Apparently in Montevideo there is another Constitution Square with palm trees and a fountain in the middle, bathed in the blinding glare of the sun and ringed by colonial mansions. If something like this does exist it is only a supplement to the regular square that everyone knows, an additional hidden aspect of it that escapes everyday attention and does not belong in everyday consciousness. Apparently Milan also has a Central Station in the form of an immense sarcophagus from whose walls stone gargoyles stare down with bulging eyes and bared fangs. This means that for some reason the glass-walled Central Station in the middle of the city needs a more distinct shadow than that cast by its transparent sides. Apparently a Prague of gilded palaces hovers somewhere over the Praga neighborhood of shabby apartment buildings and courtyards deep as wells, cut off from the rest of the city by a river that tastes of rust and engine oil and from the sky of stars by a mantle of clouds and smoke. The buildings, streets and districts are suffocating from opportunities unrealized, transformations uncompleted, promises withdrawn and desires in abeyance for which the city searches in vain for an outlet. In the densely built-up space the city landscapes crowd together; the crush of them oversteps all bounds. It is precisely because of the pressure of missed possibilities that the city begins to generate mirages: the gold of Prague, the mystery of Milan, the colonial architecture of Montevideo.
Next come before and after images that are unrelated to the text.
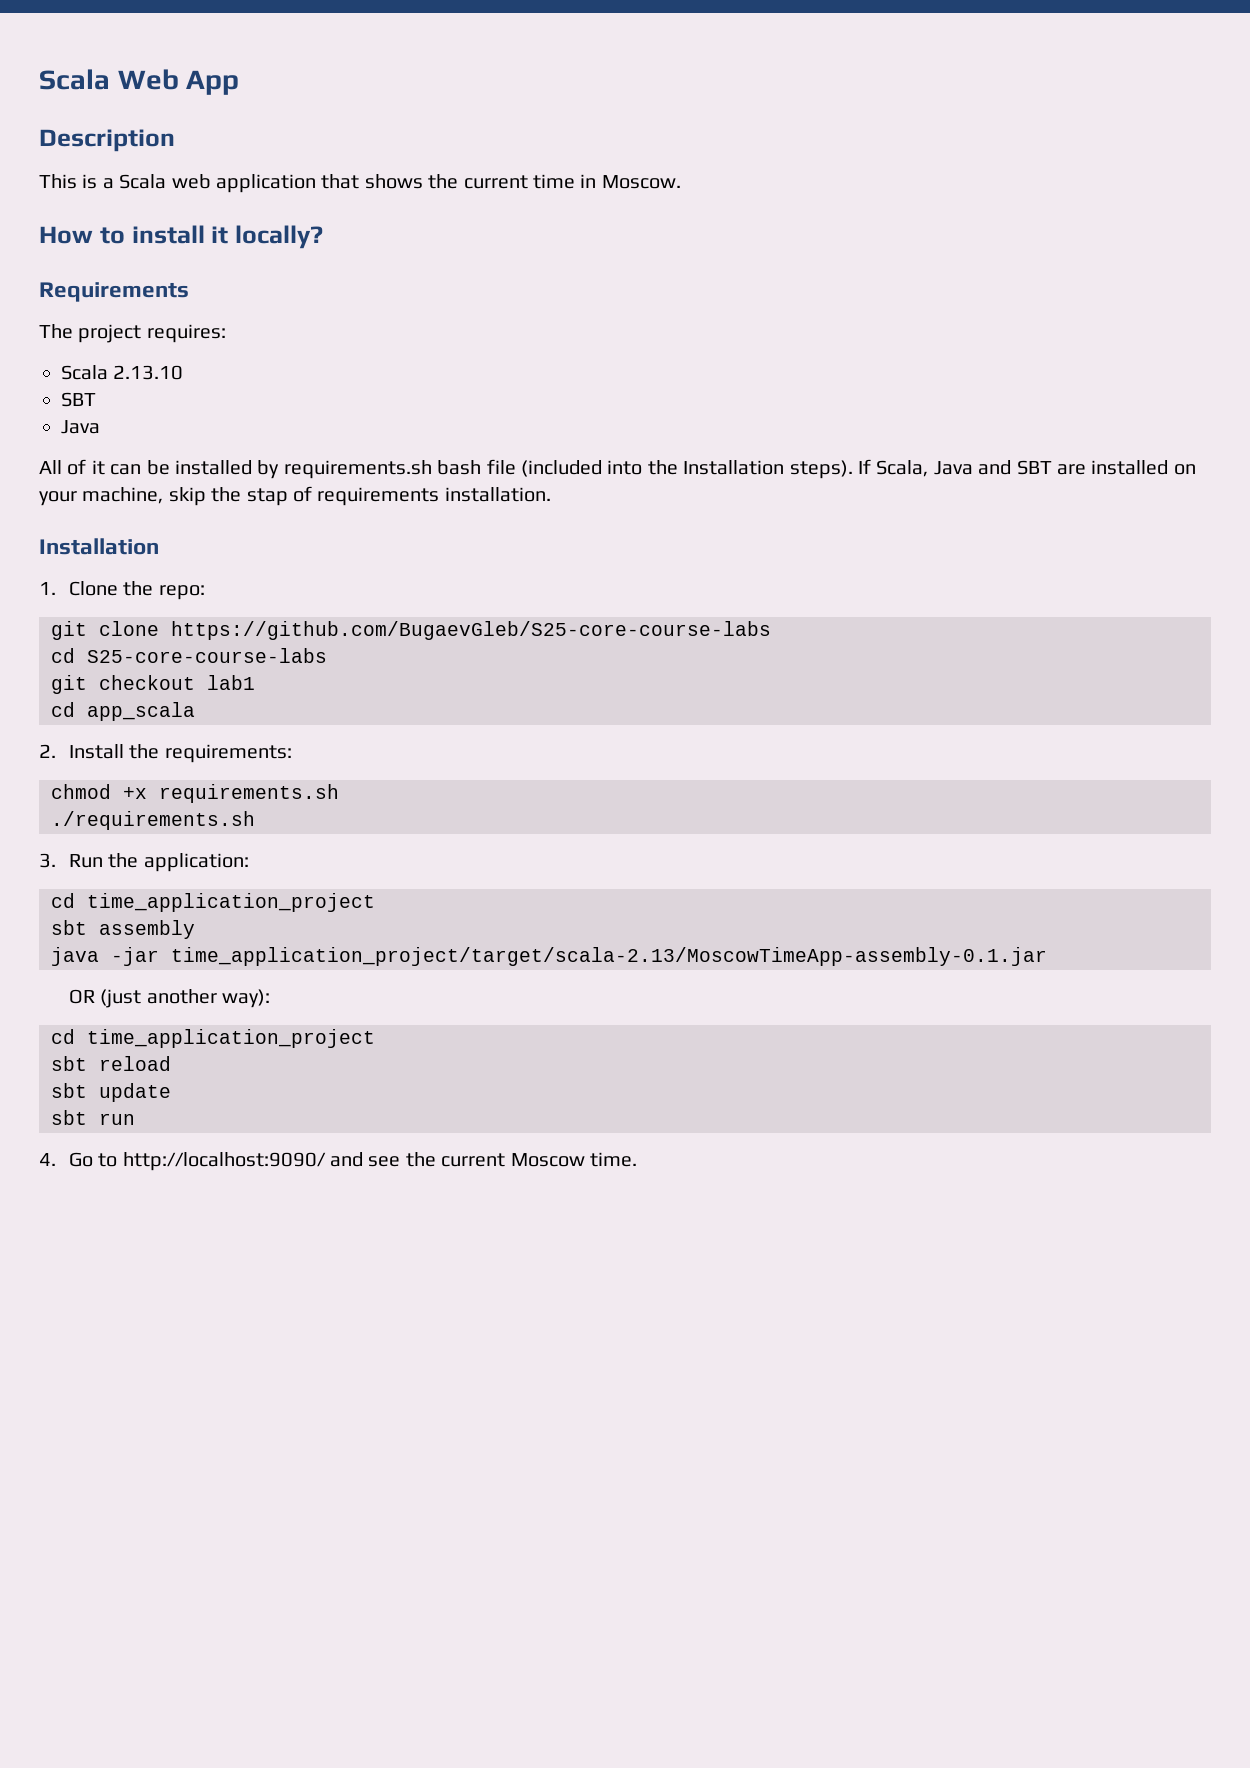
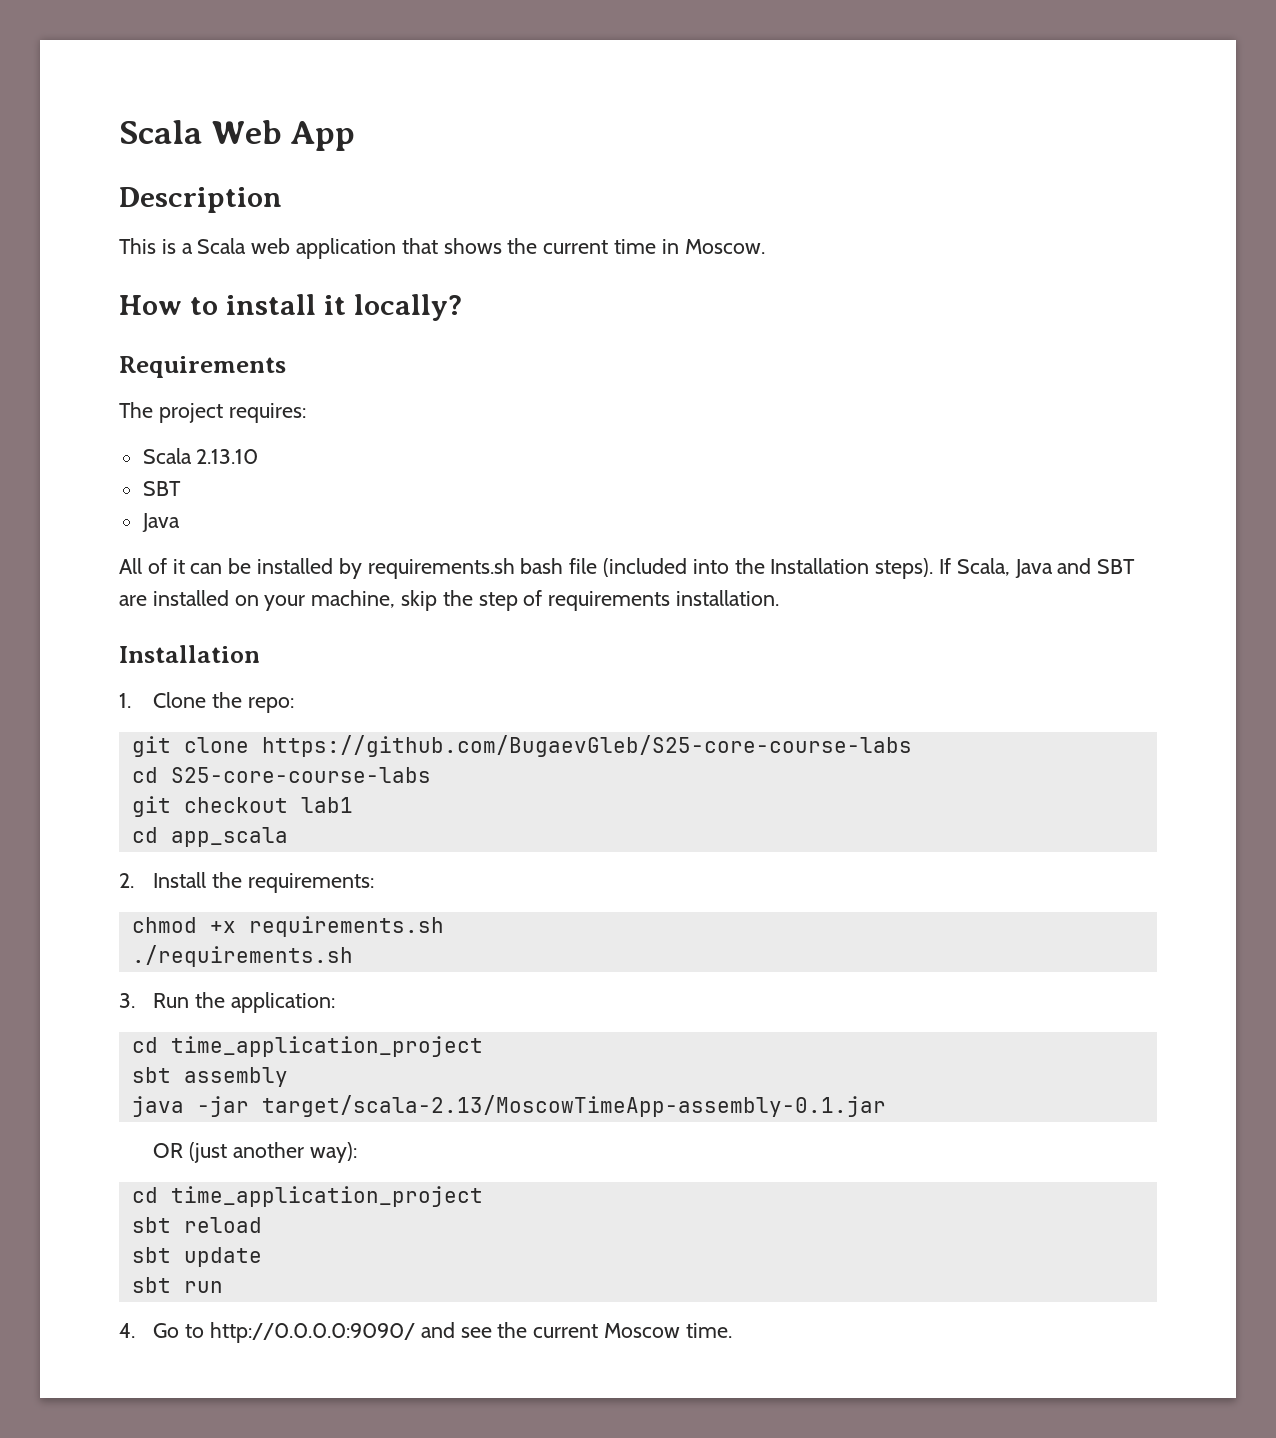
- If Scala, Java and SBT are installed on your machine, skip the stap of requirements installation.
+ If Scala, Java and SBT are installed on your machine, skip the step of requirements installation.
- java -jar time_application_project/target/scala-2.13/MoscowTimeApp-assembly-0.1.jar
+ java -jar target/scala-2.13/MoscowTimeApp-assembly-0.1.jar
- 4. Go to http://localhost:9090/ and see the current Moscow time.
+ 4. Go to http://0.0.0.0:9090/ and see the current Moscow time.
The Central Station here — the only one that really exists — is one of the principal stops on the routes of the trams as they calmly transport their numbers from one terminus to the other. Hurrying to catch a tram one passes the platforms indifferently since the station is merely an underground passage and a transfer point for the municipal transit system. There are those who are reminded by the sight of the glass walls of when they once bought tickets for a train in the great light-filled hall. But they are well aware that at that time they were dreaming. This magnificent aquarium has no need for platforms or trains; it can exist equally well without them. Nor does it need tram stops or underground walkways. In essence it needs nothing. It is the city’s salvation.
In the clamorous throng people bend over piles of luggage, lurking like exotic fish on the ooze of the ocean floor; they exchange words that are inaudible amid the hubbub, mutely moving their lips. Others resting their heads against their suitcases gaze at little country stores, at skinny oxen in harness, at a ramshackle truck rattling along a sandy road, yet they do not forget about the bags heaped around them which every so often they must raise their eyelids to count. Their dreams are as unsteady and unsure as the steps of a tightrope walker. At the sound of the loudspeaker they fall, arms flapping, but they do not wake. Staring at green hills and the dry grasses of the steppe, they listen without emotion and without comprehension to announcements about the arrival at various platforms of trains on which they will not leave. Their alien dreams are intertwined with the dreams of this place like warp and weft. Without the partial and hesitant presence of these dreamers the whole would not be complete. In the place of Kazakhstan, Transylvania and at many other points of the city, gaping holes would open up.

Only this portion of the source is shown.